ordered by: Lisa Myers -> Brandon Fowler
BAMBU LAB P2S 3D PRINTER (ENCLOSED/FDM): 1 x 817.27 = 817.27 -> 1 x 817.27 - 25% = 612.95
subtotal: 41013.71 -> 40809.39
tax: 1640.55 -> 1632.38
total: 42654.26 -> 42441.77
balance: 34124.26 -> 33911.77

---

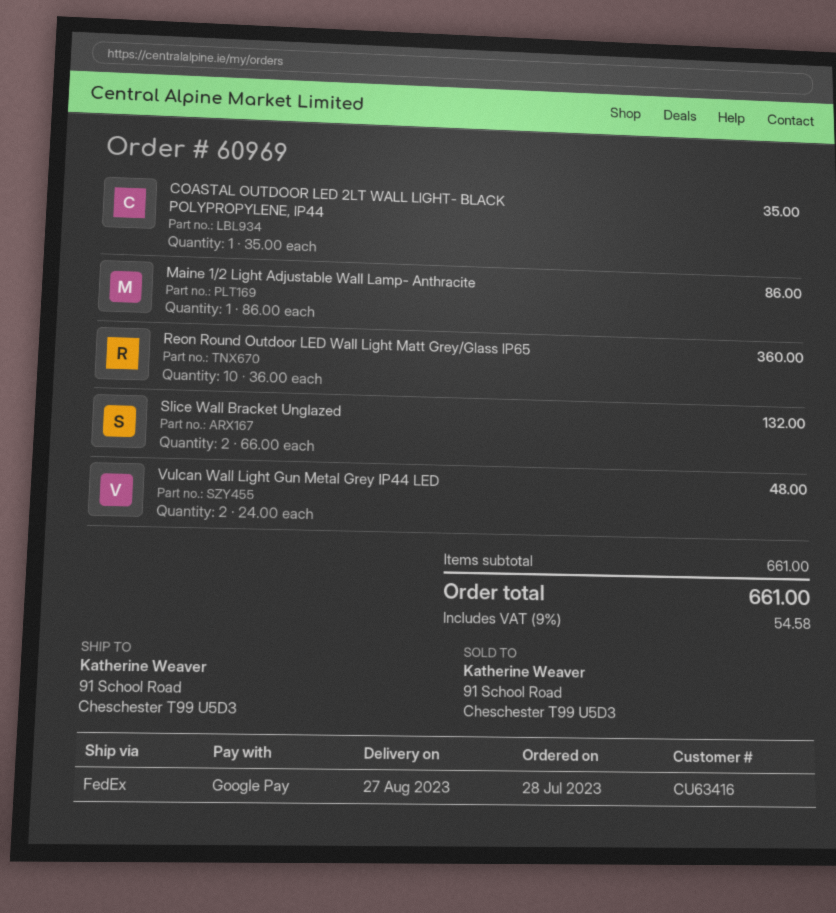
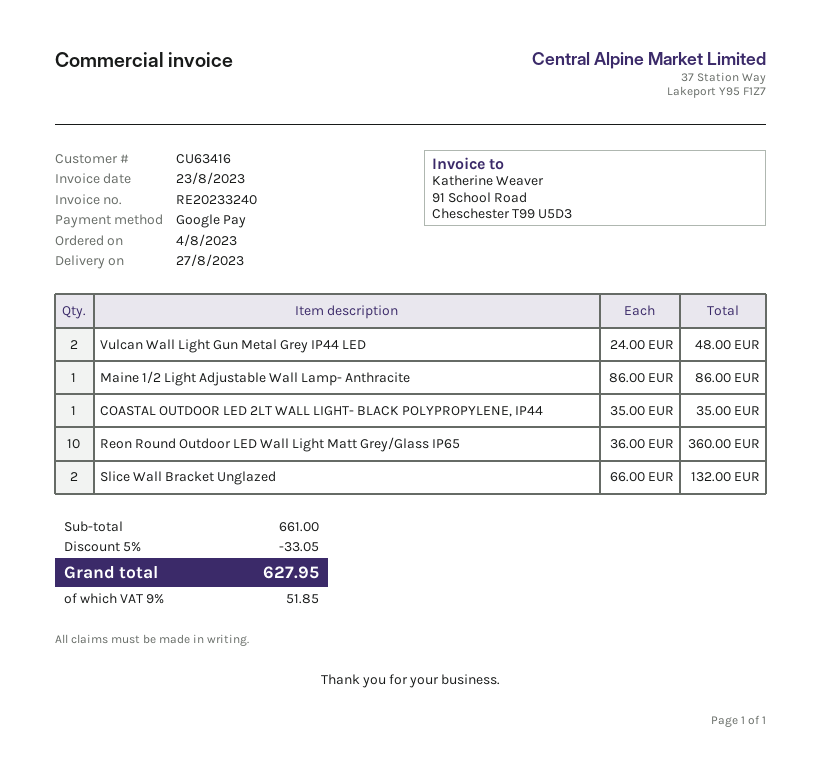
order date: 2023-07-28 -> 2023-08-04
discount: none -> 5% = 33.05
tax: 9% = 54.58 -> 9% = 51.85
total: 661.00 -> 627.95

What you should do:
From the entries above, print the lines beginning at the one with "ordered by: Lisa Myers -> Brandon Fowler" and stopping after the one with "balance: 34124.26 -> 33911.77", exactly as written and with nothing else.

Answer box:
ordered by: Lisa Myers -> Brandon Fowler
BAMBU LAB P2S 3D PRINTER (ENCLOSED/FDM): 1 x 817.27 = 817.27 -> 1 x 817.27 - 25% = 612.95
subtotal: 41013.71 -> 40809.39
tax: 1640.55 -> 1632.38
total: 42654.26 -> 42441.77
balance: 34124.26 -> 33911.77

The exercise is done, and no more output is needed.